Audio: Add audio feature extractor component MFCC #5964

singalsu · 2022-06-29T16:13:33Z

No description provided.

singalsu · 2022-06-29T16:23:00Z

The work so far runs in testbench. It reads a wav file and outputs to raw binary file the MFCC data. A Matlab/Octave script is provided to parse the output and extract the MFCC payload from audio capture file. E.g.

cd $SOF_WORKSPACE/sof
scripts/build-tools.sh -t
scripts/rebuild-testbench.sh 
cd tools/tune/mfcc/
./run_mfcc.sh /usr/share/sounds/alsa/Front_Center.wav 
octave --gui &
decode_ceps('mfcc.raw',13);

The above commands create this plot:

The MFCC operation followed configuration that was defined in mfcc_setup.m. It was used to output the configuration blob. Editing it and redoing above step with test topologies would change the audio features plot appearance.

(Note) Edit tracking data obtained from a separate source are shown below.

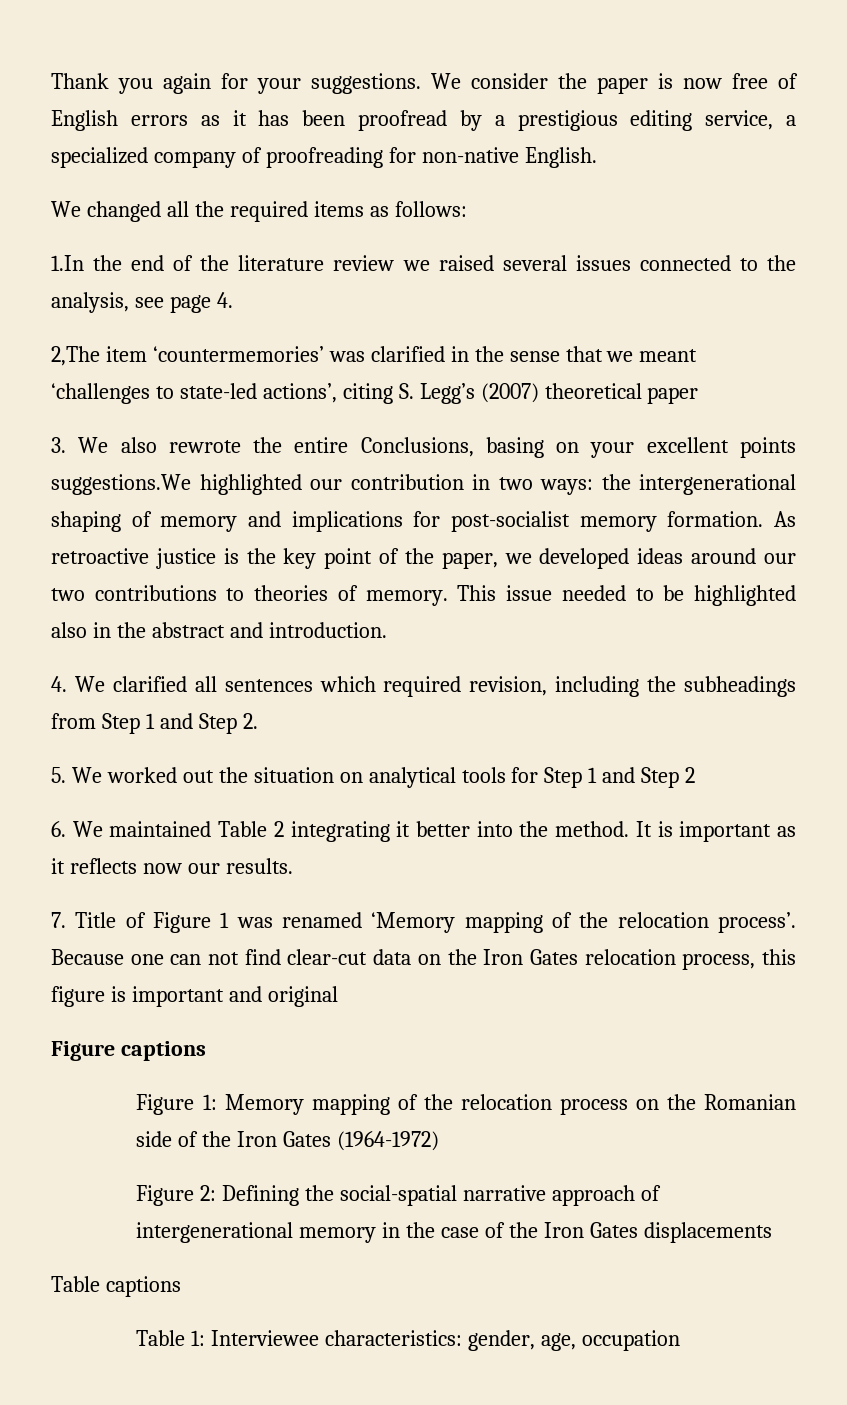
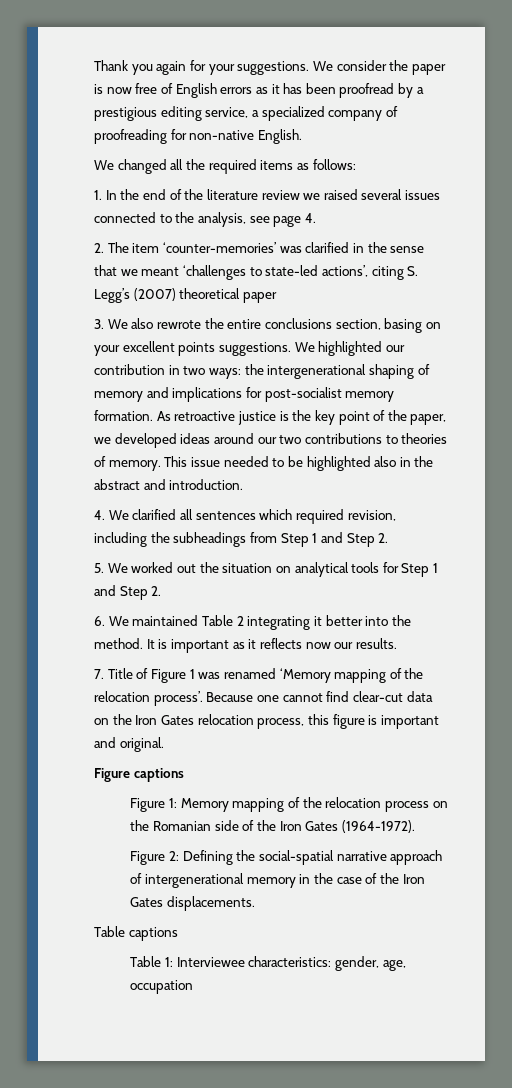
- 1.In the end of the literature review we raised several issues connected to the analysis, see page 4.
+ 1. In the end of the literature review we raised several issues connected to the analysis, see page 4.
- 2,The item ‘countermemories’ was clarified in the sense that we meant ‘challenges to state-led actions’, citing S. Legg’s (2007) theoretical paper
+ 2. The item ‘counter-memories’ was clarified in the sense that we meant ‘challenges to state-led actions’, citing S. Legg’s (2007) theoretical paper
- 3. We also rewrote the entire Conclusions, basing on your excellent points suggestions.We highlighted our contribution in two ways: the intergenerational shaping of memory and implications for post-socialist memory formation.
+ 3. We also rewrote the entire conclusions section, basing on your excellent points suggestions. We highlighted our contribution in two ways: the intergenerational shaping of memory and implications for post-socialist memory formation.
- 5. We worked out the situation on analytical tools for Step 1 and Step 2
+ 5. We worked out the situation on analytical tools for Step 1 and Step 2.
- Because one can not find clear-cut data on the Iron Gates relocation process, this figure is important and original
+ Because one cannot find clear-cut data on the Iron Gates relocation process, this figure is important and original.
- Figure 1: Memory mapping of the relocation process on the Romanian side of the Iron Gates (1964-1972)
+ Figure 1: Memory mapping of the relocation process on the Romanian side of the Iron Gates (1964-1972).
- Figure 2: Defining the social-spatial narrative approach of intergenerational memory in the case of the Iron Gates displacements
+ Figure 2: Defining the social-spatial narrative approach of intergenerational memory in the case of the Iron Gates displacements.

singalsu · 2022-06-29T16:27:05Z

src/audio/Kconfig

@@ -483,6 +483,23 @@ config COMP_RTNR
 	  proprietary binary libSOF_RTK_MA_API.a, libSuite_rename.a, libNet.a and libPreset.a.
 	  Please contact [email protected] for any question about the binary.

+config COMP_MFCC
+	bool "MFCC component"
+	default y


This is for now default yes to get the full CI scan. Since it's quite big default no would be assumed later.

src/audio/mfcc/mfcc_mat.c

src/audio/mfcc/mfcc_psy.c

src/audio/mfcc/mfcc_win.c

src/audio/mfcc/mfcc.c

singalsu · 2022-07-01T18:16:00Z

The just pushed version ran successfully in my TGL-H test device. Used topology was sof-hda-generic-2ch-mfcc.tplg. Average load was quite decent 24 MCPS for 16 kHz mono MFCC computation, FFT size 512, FFT hop 10 ms, hamming window, 23 Mel bands, 13 cepstral coefficients out. The output stream is not ALSA compress, but a fake PCM stream with magic sync word followed by 16 bit data when ceps were inserted. Otherwise zeros to maintain in sink same PCM format as in source.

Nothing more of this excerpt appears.